• [SOURCE DATA]:

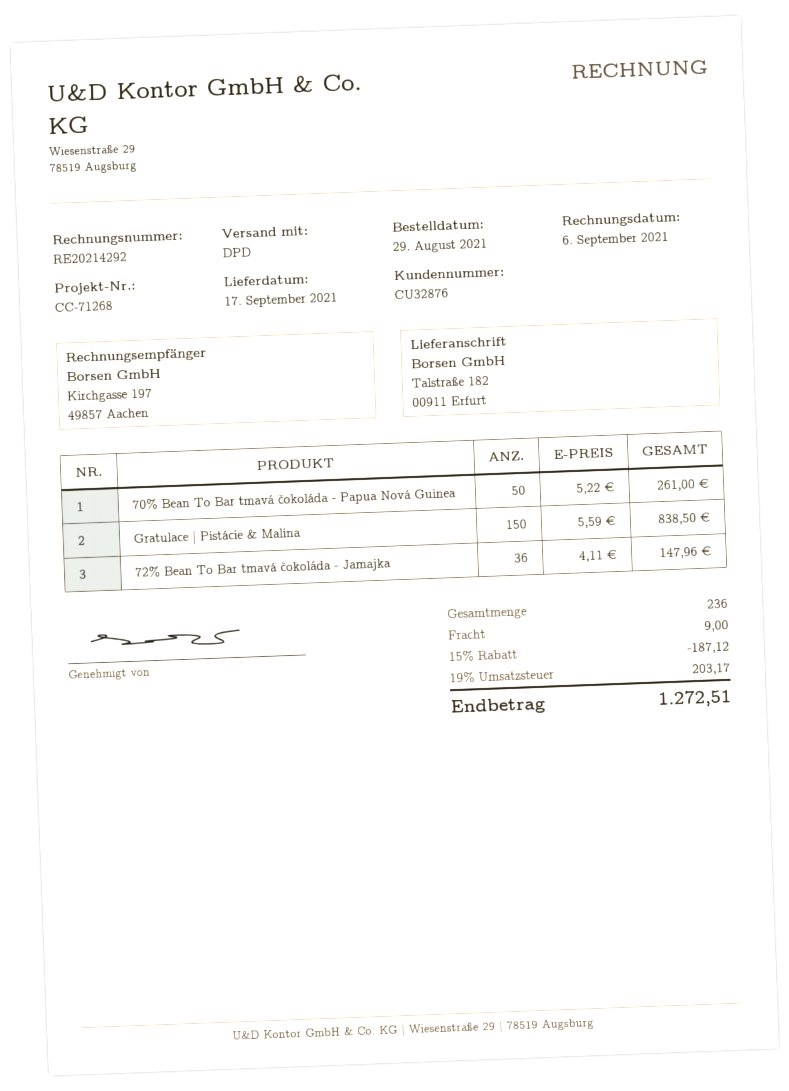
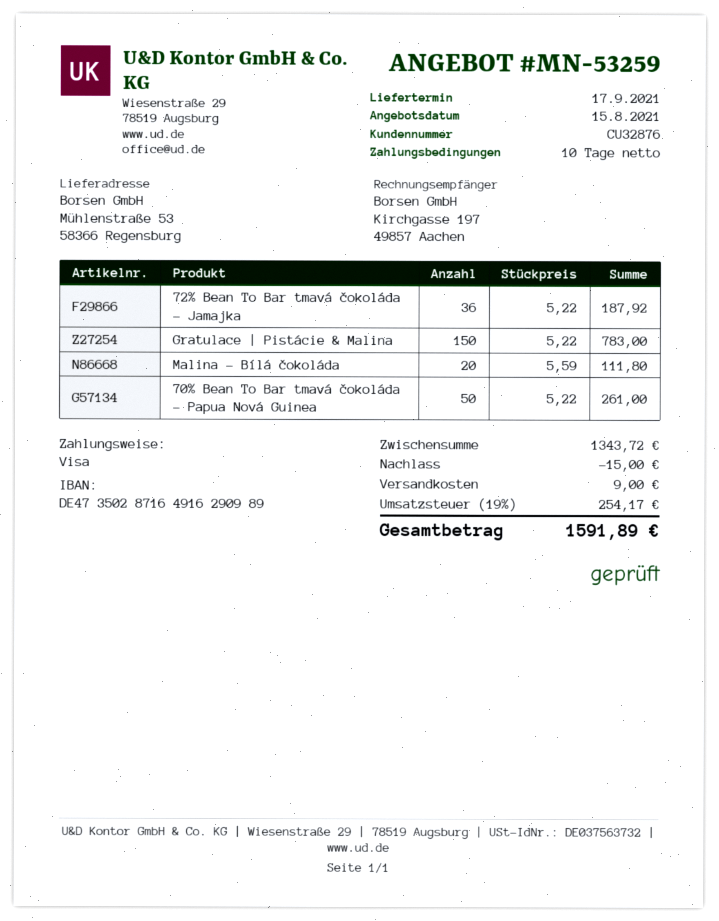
ship to: Talstraße 182, 00911 Erfurt -> Mühlenstraße 53, 58366 Regensburg
Gratulace | Pistácie & Malina: 150 x 5.59 = 838.50 -> 150 x 5.22 = 783.00
72% Bean To Bar tmavá čokoláda - Jamajka: 36 x 4.11 = 147.96 -> 36 x 5.22 = 187.92
Malina - Bílá čokoláda: none -> 20 x 5.59 = 111.80
discount: 187.12 -> 15.00
tax: 19% = 203.17 -> 19% = 254.17
total: 1272.51 -> 1591.89

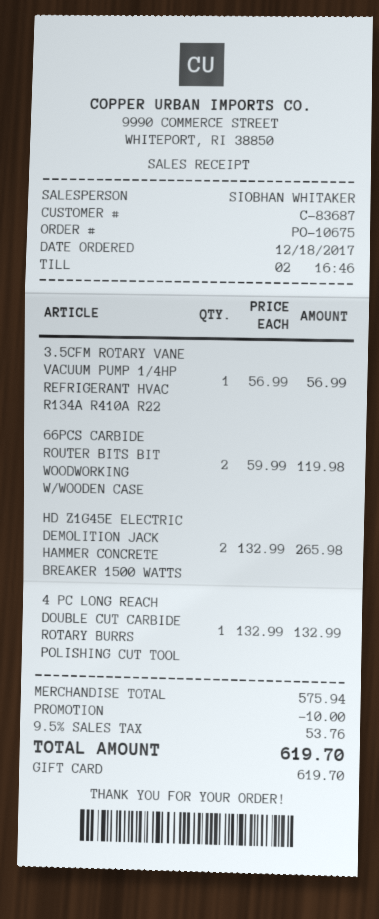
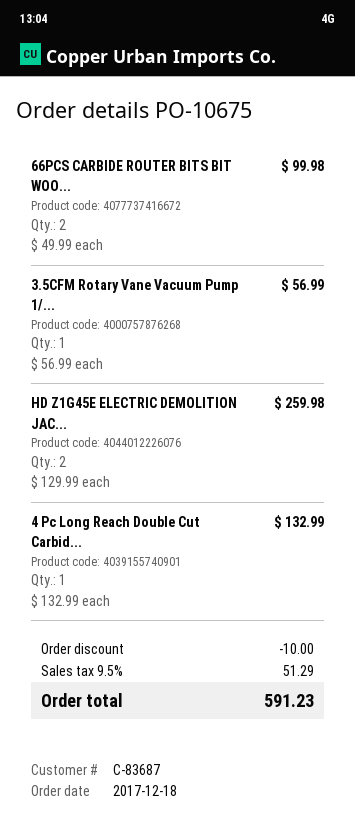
66PCS CARBIDE ROUTER BITS BIT WOODWORKING W/WOODEN CASE: 2 x 59.99 = 119.98 -> 2 x 49.99 = 99.98
HD Z1G45E ELECTRIC DEMOLITION JACK HAMMER CONCRETE BREAKER 1500 WATTS: 2 x 132.99 = 265.98 -> 2 x 129.99 = 259.98
tax: 9.5% = 53.76 -> 9.5% = 51.29
total: 619.70 -> 591.23

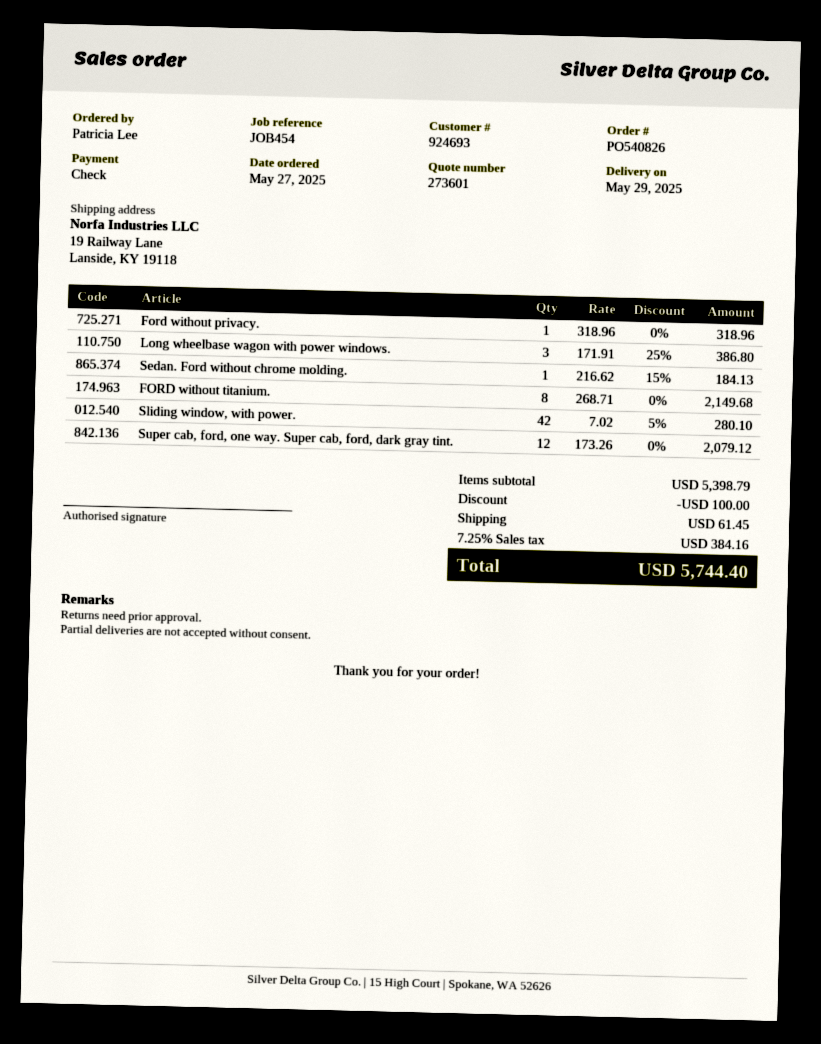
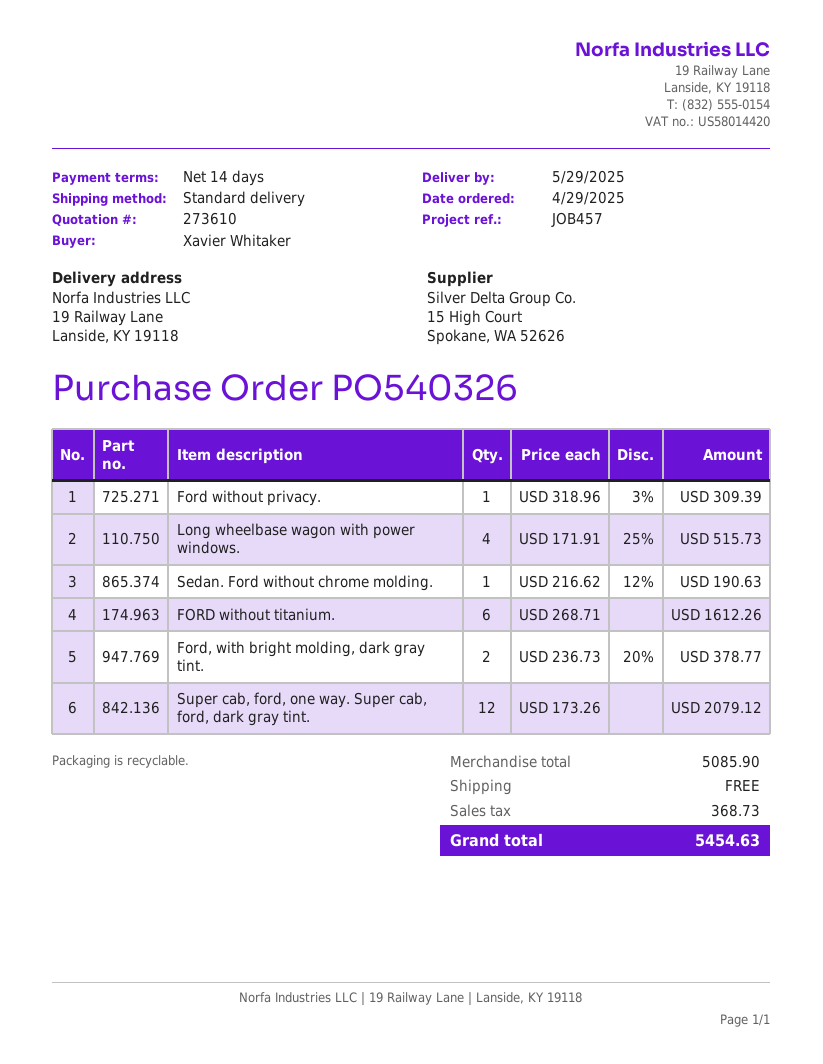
quote number: 273601 -> 273610
order number: PO540826 -> PO540326
order date: 2025-05-27 -> 2025-04-29
reference: JOB454 -> JOB457
ordered by: Patricia Lee -> Xavier Whitaker
Ford without privacy.: 1 x 318.96 = 318.96 -> 1 x 318.96 - 3% = 309.39
Long wheelbase wagon with power windows.: 3 x 171.91 - 25% = 386.80 -> 4 x 171.91 - 25% = 515.73
Sedan. Ford without chrome molding.: 1 x 216.62 - 15% = 184.13 -> 1 x 216.62 - 12% = 190.63
FORD without titanium.: 8 x 268.71 = 2149.68 -> 6 x 268.71 = 1612.26
Sliding window, with power.: 42 x 7.02 - 5% = 280.10 -> none
Ford, with bright molding, dark gray tint.: none -> 2 x 236.73 - 20% = 378.77
subtotal: 5398.79 -> 5085.90
discount: 100.00 -> none
shipping: 61.45 -> 0.00
tax: 384.16 -> 368.73
total: 5744.40 -> 5454.63

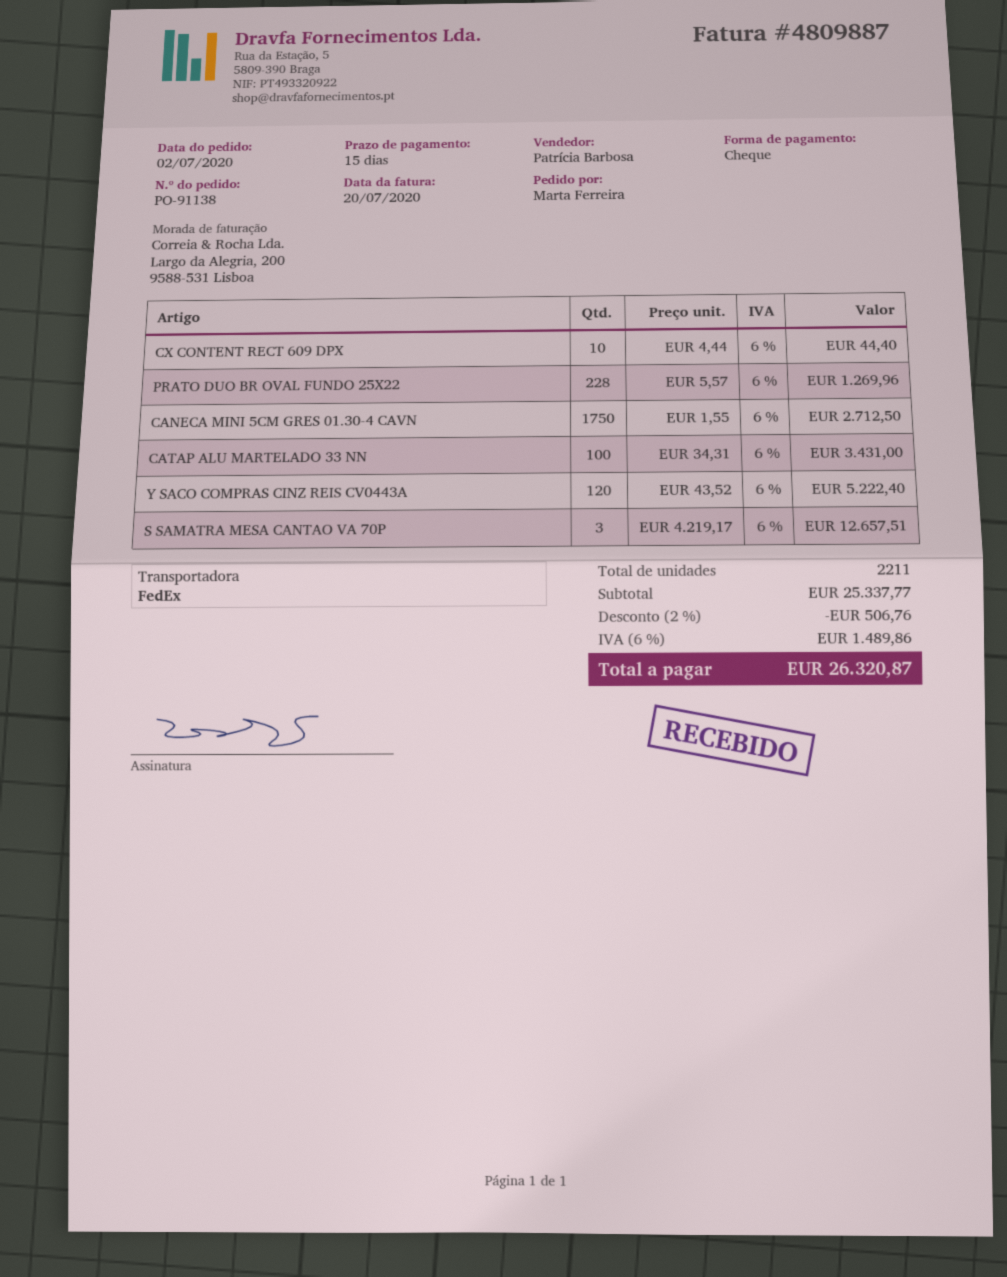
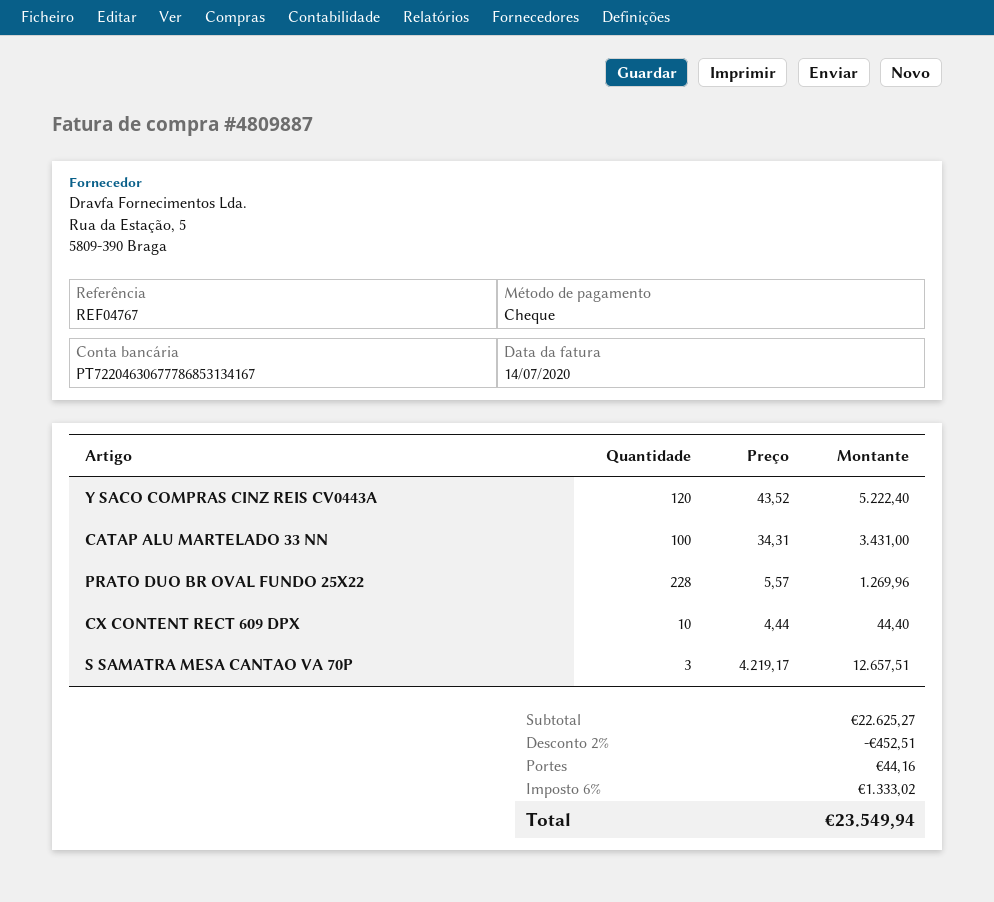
invoice date: 2020-07-20 -> 2020-07-14
CANECA MINI 5CM GRES 01.30-4 CAVN: 1750 x 1.55 = 2712.50 -> none
subtotal: 25337.77 -> 22625.27
discount: 2% = 506.76 -> 2% = 452.51
shipping: none -> 44.16
tax: 6% = 1489.86 -> 6% = 1333.02
total: 26320.87 -> 23549.94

• [EXERCISE REQUIREMENTS]:
For this exercise, reproduce exactly the lines of the records above from the one with "tax: 19% = 203.17 -> 19% = 254.17" up to and including the one with "HD Z1G45E ELECTRIC", without pictures.

• [REPLY]:
tax: 19% = 203.17 -> 19% = 254.17
total: 1272.51 -> 1591.89

66PCS CARBIDE ROUTER BITS BIT WOODWORKING W/WOODEN CASE: 2 x 59.99 = 119.98 -> 2 x 49.99 = 99.98
HD Z1G45E ELECTRIC DEMOLITION JACK HAMMER CONCRETE BREAKER 1500 WATTS: 2 x 132.99 = 265.98 -> 2 x 129.99 = 259.98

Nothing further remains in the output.